I look forward to the day when we get groped before going to a movie like getting on to a plane.

Edward says:

Do we really care about how much money movie will gross? Or do care more for the families that have lost loved ones?

ed says:

no, this will not change what i do at all.

Stephen says:

No, this will not change what I do at all.

And I hope it doesn’t change anything else. We canNOT let the minority event rule our lives. We don’t need more security, metal detectors, etc, because of this one guy.

Danielle says:

My 11-year old’s reaction to the news this morning was, “That’s scary.” So I asked him, “Would you be scared to go see that movie now?” and he answered, “No, but it would make me sad.”

I don’t think I’ll take him to see The Dark Knight Rises just because of the link to the tragedy now; it would be hard to watch graphic violence play out onscreen knowing that my son is thinking of what happened in real life.
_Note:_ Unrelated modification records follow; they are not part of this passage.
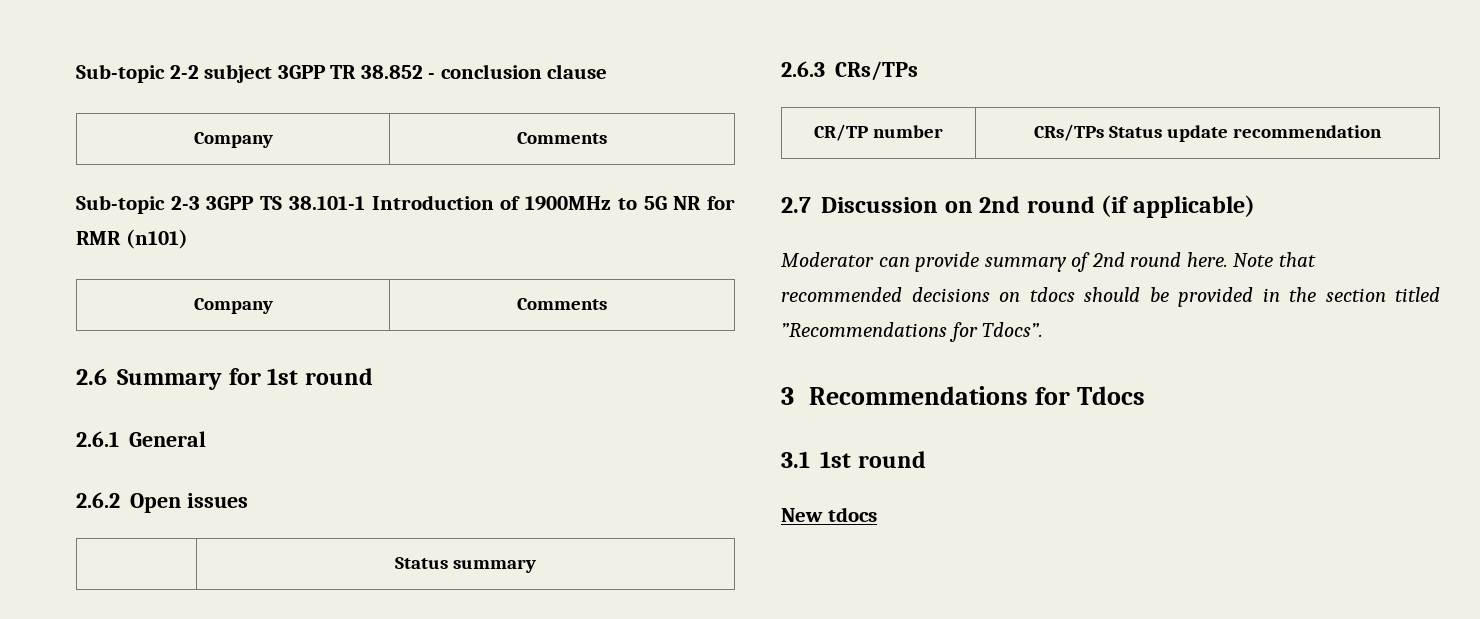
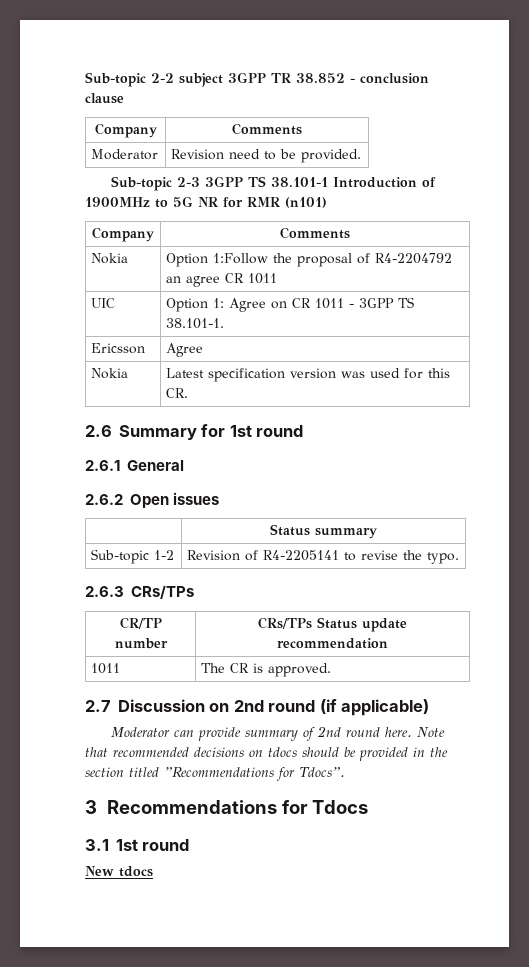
+ Moderator | Revision need to be provided.
+ Nokia | Option 1:Follow the proposal of R4-2204792 an agree CR 1011
+ UIC | Option 1: Agree on CR 1011 - 3GPP TS 38.101-1.
+ Ericsson | Agree
+ Nokia | Latest specification version was used for this CR.
+ Sub-topic 1-2 | Revision of R4-2205141 to revise the typo.
+ 1011 | The CR is approved.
I was already on the fence being that it’s PG-13 anyway.

That said, I’ll repeat what I posted on Facebook earlier today: This is what happens when society continually embraces violence in and as forms of entertainment. Same goes for sex – it’s everywhere we look yet people are surprised by the number of perverts, rapists, and child molesters there are out there.
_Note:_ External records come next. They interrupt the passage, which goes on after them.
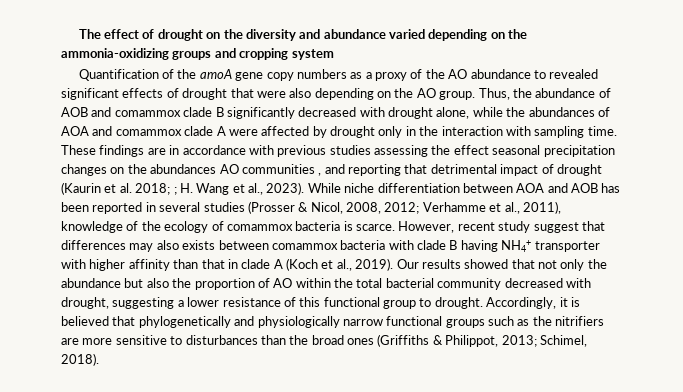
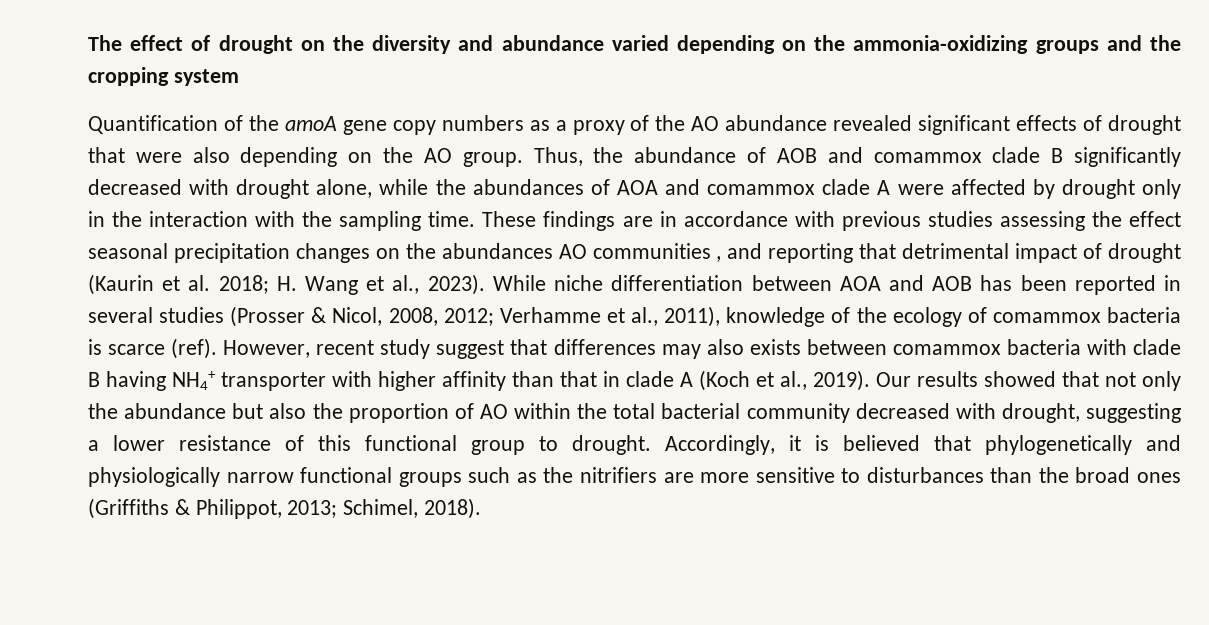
- The effect of drought on the diversity and abundance varied depending on the ammonia-oxidizing groups and cropping system
+ The effect of drought on the diversity and abundance varied depending on the ammonia-oxidizing groups and the cropping system
- Quantification of the amoA gene copy numbers as a proxy of the AO abundance to revealed significant effects of drought that were also depending on the AO group.
+ Quantification of the amoA gene copy numbers as a proxy of the AO abundance revealed significant effects of drought that were also depending on the AO group.
- Thus, the abundance of AOB and comammox clade B significantly decreased with drought alone, while the abundances of AOA and comammox clade A were affected by drought only in the interaction with sampling time.
+ Thus, the abundance of AOB and comammox clade B significantly decreased with drought alone, while the abundances of AOA and comammox clade A were affected by drought only in the interaction with the sampling time.
- These findings are in accordance with previous studies assessing the effect seasonal precipitation changes on the abundances AO communities , and reporting that detrimental impact of drought (Kaurin et al. 2018; ; H. Wang et al., 2023).
+ These findings are in accordance with previous studies assessing the effect seasonal precipitation changes on the abundances AO communities , and reporting that detrimental impact of drought (Kaurin et al. 2018; H. Wang et al., 2023).
- While niche differentiation between AOA and AOB has been reported in several studies (Prosser & Nicol, 2008, 2012; Verhamme et al., 2011), knowledge of the ecology of comammox bacteria is scarce.
+ While niche differentiation between AOA and AOB has been reported in several studies (Prosser & Nicol, 2008, 2012; Verhamme et al., 2011), knowledge of the ecology of comammox bacteria is scarce (ref).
That’s just my opinion AS A PARENT, though. For me & my family, I believe it all starts at home. May not be the case for everyone, though, I realize…

barbara anderson says:

I’m working on a story about the shooting and would like to talk to you.

chris says:

There is not a chance in hell that this will affect my life or the choices I make. There are bad people everywhere you go. It’s an inescapable fact. Something like this could happen any place that people gather. To change your life, live in fear and let it deprive you of basic freedoms or simple joy is both sad and pathetic. Tragedy is part of life. Open your eyes, stand tall and live it without fear. To do anything less cheapens the memory of those who are no longer alive to enjoy theirs.
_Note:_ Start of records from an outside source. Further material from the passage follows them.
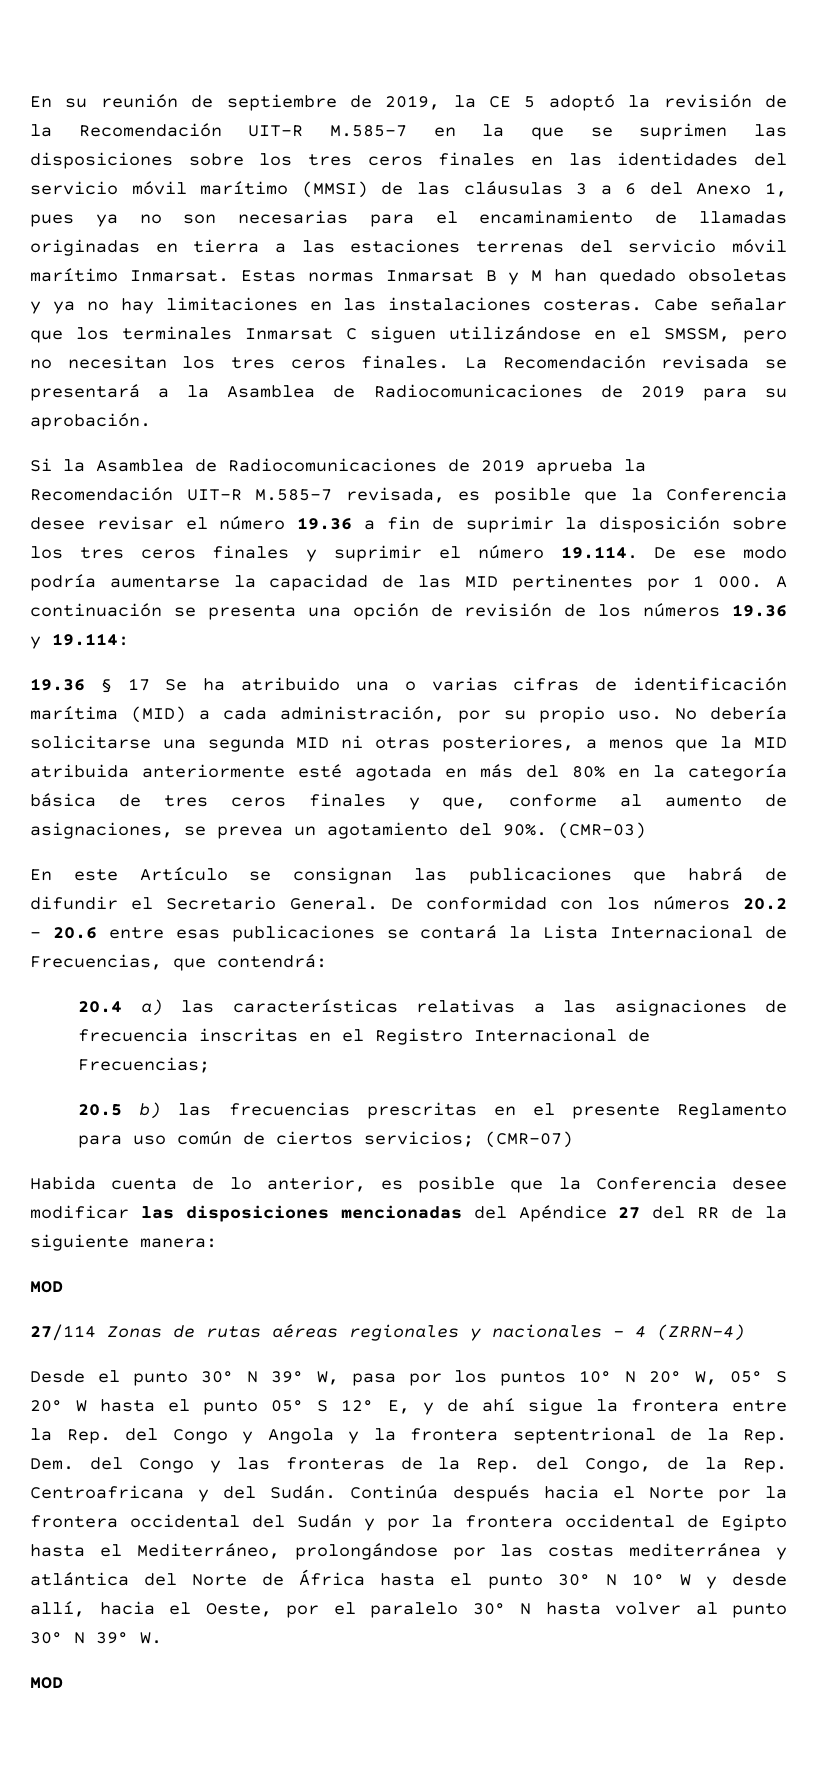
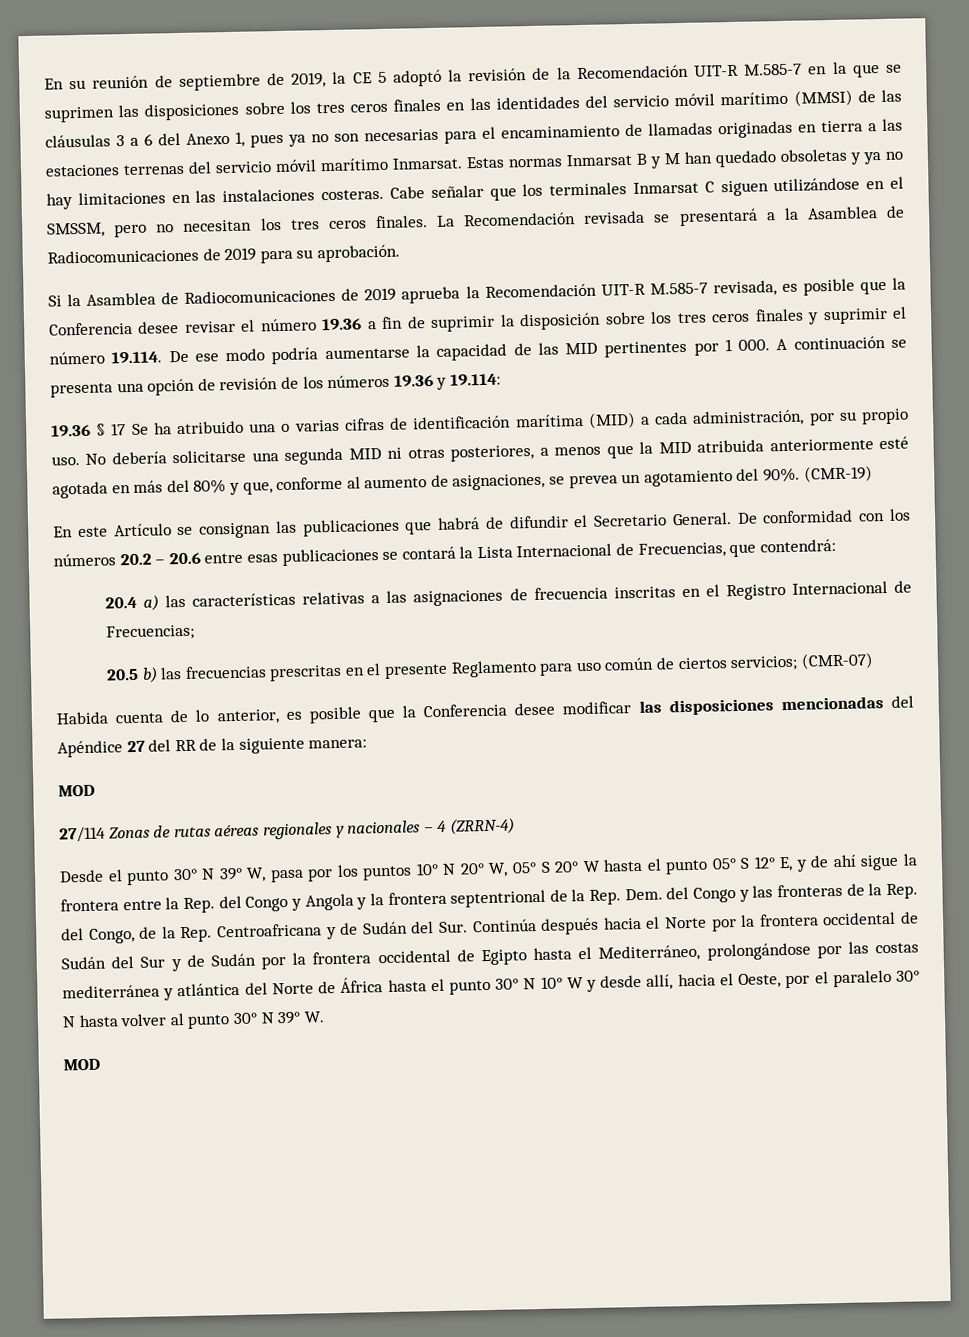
- No debería solicitarse una segunda MID ni otras posteriores, a menos que la MID atribuida anteriormente esté agotada en más del 80% en la categoría básica de tres ceros finales y que, conforme al aumento de asignaciones, se prevea un agotamiento del 90%.
+ No debería solicitarse una segunda MID ni otras posteriores, a menos que la MID atribuida anteriormente esté agotada en más del 80% y que, conforme al aumento de asignaciones, se prevea un agotamiento del 90%.
- (CMR-03)
+ (CMR-19)
- Desde el punto 30° N 39° W, pasa por los puntos 10° N 20° W, 05° S 20° W hasta el punto 05° S 12° E, y de ahí sigue la frontera entre la Rep. del Congo y Angola y la frontera septentrional de la Rep. Dem. del Congo y las fronteras de la Rep. del Congo, de la Rep. Centroafricana y del Sudán. Continúa después hacia el Norte por la frontera occidental del Sudán y por la frontera occidental de Egipto hasta el Mediterráneo, prolongándose por las costas mediterránea y atlántica del Norte de África hasta el punto 30° N 10° W y desde allí, hacia el Oeste, por el paralelo 30° N hasta volver al punto 30° N 39° W.
+ Desde el punto 30° N 39° W, pasa por los puntos 10° N 20° W, 05° S 20° W hasta el punto 05° S 12° E, y de ahí sigue la frontera entre la Rep. del Congo y Angola y la frontera septentrional de la Rep. Dem. del Congo y las fronteras de la Rep. del Congo, de la Rep. Centroafricana y de Sudán del Sur. Continúa después hacia el Norte por la frontera occidental de Sudán del Sur y de Sudán por la frontera occidental de Egipto hasta el Mediterráneo, prolongándose por las costas mediterránea y atlántica del Norte de África hasta el punto 30° N 10° W y desde allí, hacia el Oeste, por el paralelo 30° N hasta volver al punto 30° N 39° W.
https://www.facebook.com/FreeReignAmericaUnchained?ref=hl

bsmonitor says:

I avoid crowded venues of this type, including buses and trains, for this very reason. Inversely, when I hear a helicopter searching from the airspace above my neighborhood, the first thing I do is chamber a round and actuate the safety on my personal weapon, then I turn out all interior lights and let the dogs loose into the back yard. Thanks for asking.

Dee says:

I stopped going to the movies in 2007. Can’t sit and relax with either kids crying or people talking or hitting the back of my chair. I would much rather rent a movie and enjoy it in the comfort of my home.

JJJJ says:

Like with any other tragedy, you’re more likely to be killed driving to the theater than being shot in one.

Laura says:

Right after the 911 attacks my son worked at a Riverpark theater as security. He saw two teenage kids acting suspicious. He asked them to let him check their back pack. They went to theater management and my son was fired. Management did not want to offend the customers.

Profit over safety.

Sherryal Cosby says:

It scares me, yes. I don’t even want to see movies in the theaters now. Reminded of the shooting. Also I wanted to see the movie Dark Knight Rises but knowing that those people were brutally killed at the first scene of violence during it will never allow me to watch it. Just knowing that was the last thing they really saw. Just breaks my heart.